__What you will do__: What do the lines from the one containing "vertical-align: super;" through the end of the listing below say? Restate them word for word and give nothing else.

__Recorded information__:
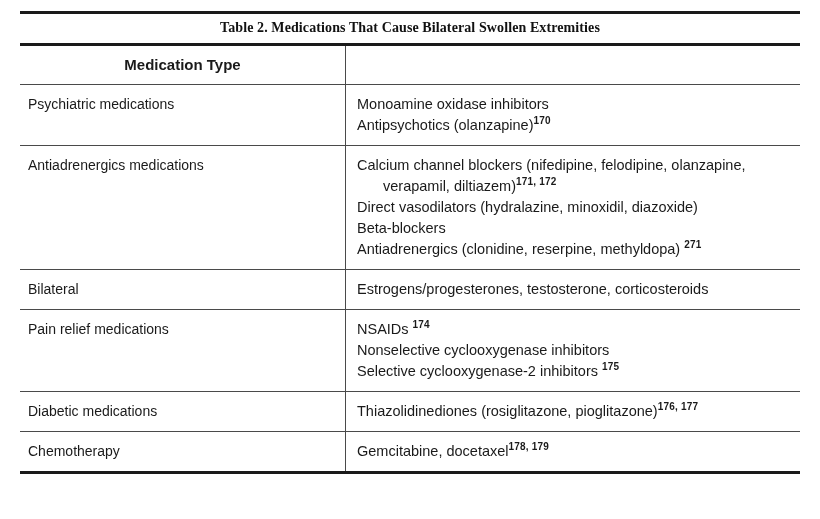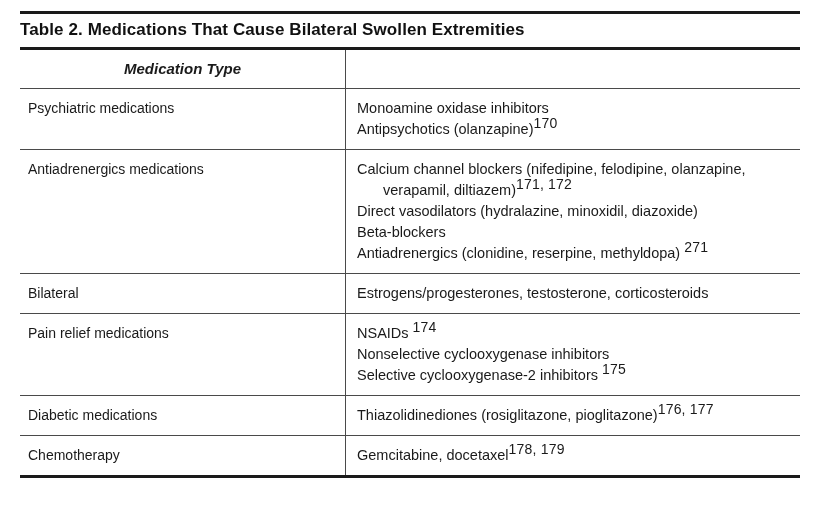--- a/index.html
+++ b/index.html
@@ -34,11 +34,13 @@
   }
 
   .table-title {
-    font-size: 17px;
+    font-size: 14px;
     font-weight: bold;
+    text-align: center;
     letter-spacing: 0.1px;
     padding: 6px 0 7px 0;
     color: #111111;
+    font-family: Liberation Serif, serif;
   }
 
   .grid {

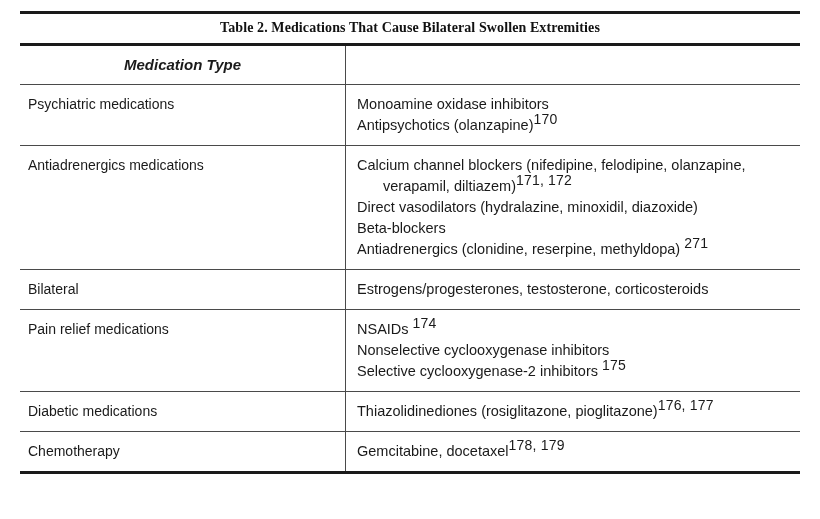--- a/index.html
+++ b/index.html
@@ -85,7 +85,6 @@
     font-size: 15px;
     padding-top: 8px;
     padding-bottom: 9px;
-    font-style: italic;
   }
   .header-row .cell-type { padding-left: 0; padding-right: 0; }
   .header-row .cell-class { padding-left: 0; padding-right: 0; }

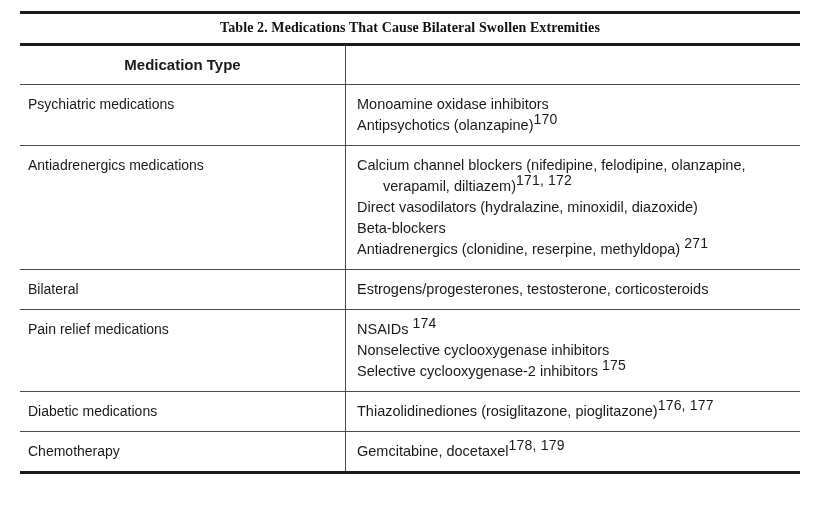--- a/index.html
+++ b/index.html
@@ -97,10 +97,10 @@
   }
 
   sup {
-    font-size: 14px;
+    font-size: 10px;
     vertical-align: super;
     line-height: 0;
-    font-weight: normal;
+    font-weight: bold;
     letter-spacing: 0.2px;
     text-align: right;
   }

__Solution to this exercise__:
     vertical-align: super;
     line-height: 0;
-    font-weight: normal;
+    font-weight: bold;
     letter-spacing: 0.2px;
     text-align: right;
   }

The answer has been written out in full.